Der noch amtierende AUA-Aufsichtsratschef Peter Michaelis entschuldigte die Lufthansa-Konzern-Vertreter zur heutigen Hauptversammlung. Für ihn ist die Kandidatenliste aber Beweis, dass die Lufthansa mit "sehr attraktiven" Aufsichtsräten in der AUA vertreten sein möchte. Dass Lufthansa-Vorstandschef Mayrhuber und sein Vorstandskollege Stephan Lauer in den AUA-Aufsichtsrat gehen, wertete Michaelis in der AUA-Hauptversammlung als "wertvolles Signal" in die Zukunft des Unternehmens.

"Aufsichtsräte ohne Anstand"

Kritische Anleger bei der Hauptversammlung sahen das anders. Sie fühlten sich an andere "Farce-Veranstaltungen" erinnert: "Der Scheich heißt jetzt nicht mehr Al Jaber, sondern heute offenbar Mayrhuber", empörte sich der Investor Staller. Wenn Mayrhuber so präpotent in Brüssel auftrete, wundere ihn, Staller, nichts mehr. Er wundere sich aber, wie man "so blauäugig, so dämlich" sein könne, zu meinen, dass man bei der AUA keine vertiefte Prüfung haben werde, wo die Lufthansa bei ihren anderen beiden Zukäufen (Brussels, BMI) doch gerade vertiefte Prüfungen absolvieren musste.

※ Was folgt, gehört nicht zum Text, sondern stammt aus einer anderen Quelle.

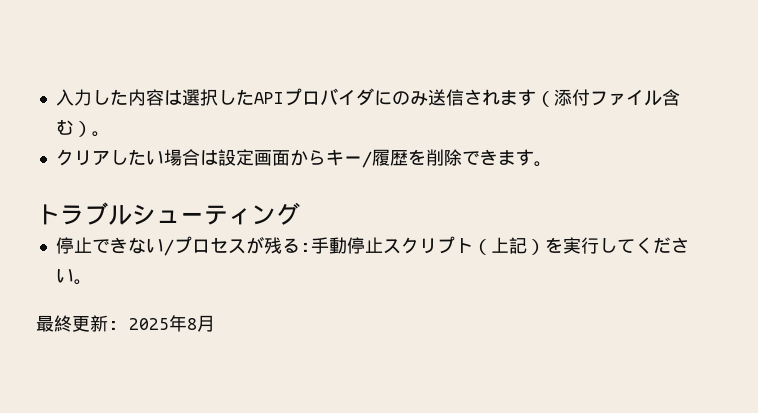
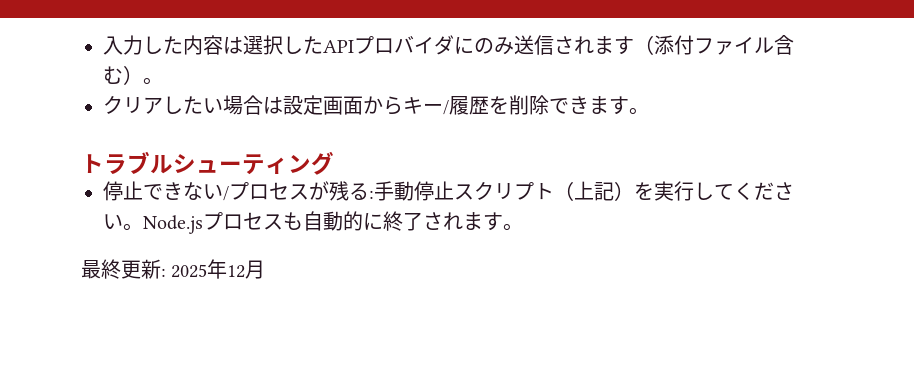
+ Node.jsプロセスも自動的に終了されます。
- 最終更新: 2025年8月
+ 最終更新: 2025年12月

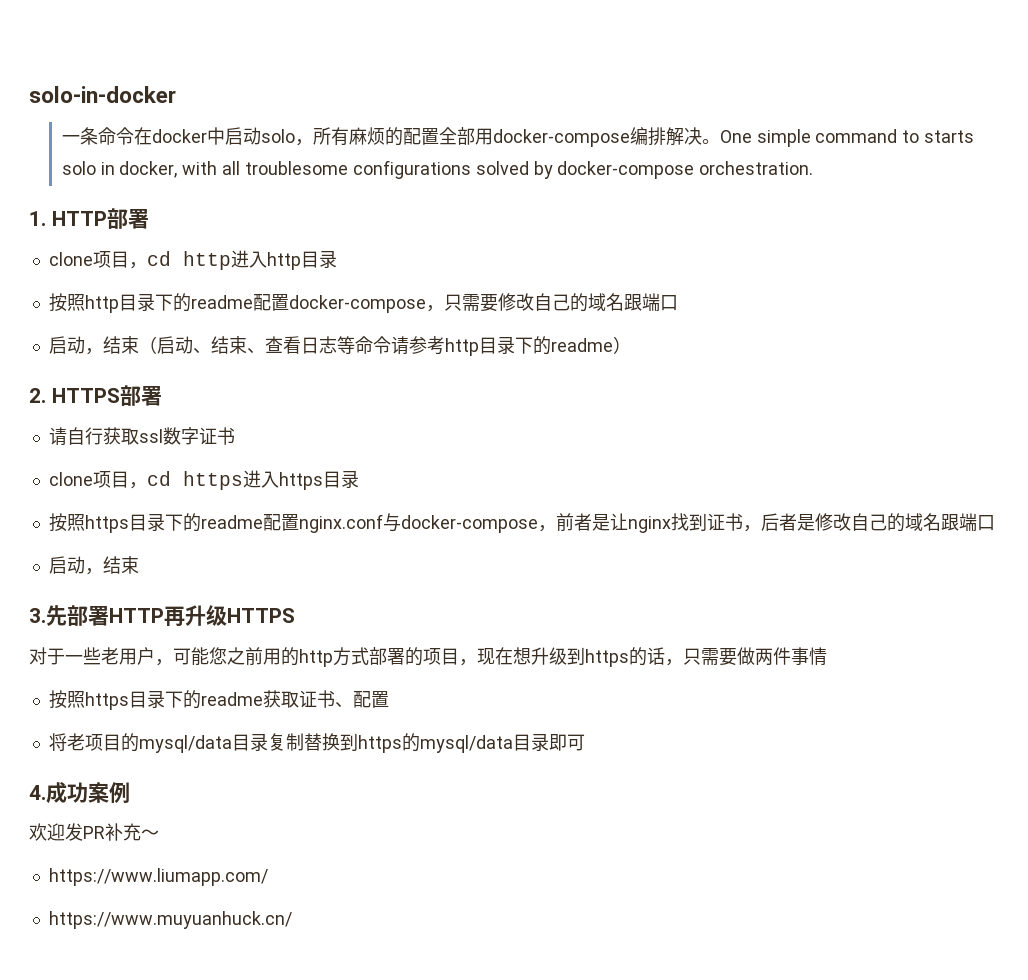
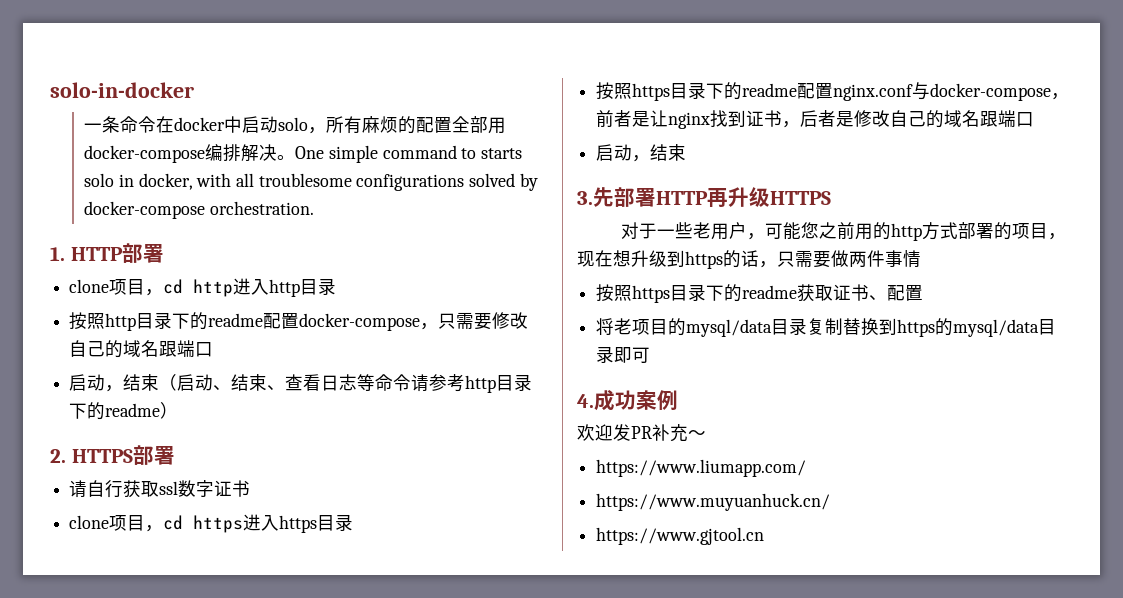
+ https://www.gjtool.cn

Dem aktuellen AUA-Aufsichtsratspräsidenten und ÖIAG-Chef Michaelis warf Staller vor, "uns alle in einen Prozess gehetzt" zu haben, den man jetzt nicht mehr in der Hand habe. Er, Staller, fühle sich an den Spieltisch eines "Pokerspielers namens Mayrhuber" gesetzt. Es sei "eine Frechheit der Sonderklasse, dass wir wieder über Aufsichtsräte abstimmen müssen, die nicht den Anstand haben, sich den Anlegern zu stellen."

"Phantomveranstaltung"

Anlegerschützer Wilhelm Rasinger sprach gar von einer "Phantomveranstaltung". Er verglich die Lage der AUA mit einem "Flieger, der auf einen Berg zusteuert". Alle hofften, dass er es noch darüber schaffe. "Wir befinden uns auf der Spur einer lose-lose-Situation", sagte Rasinger. "Wenn es schief geht, verlieren alle: AUA, Republik, Lufthansa".

Ein anderer kritischer Kleinaktionär zeigte sich überzeugt, dass es die Deutschen auf einen Konkurs der AUA ankommen ließen, "weil man damit noch mehr Leute entlassen kann".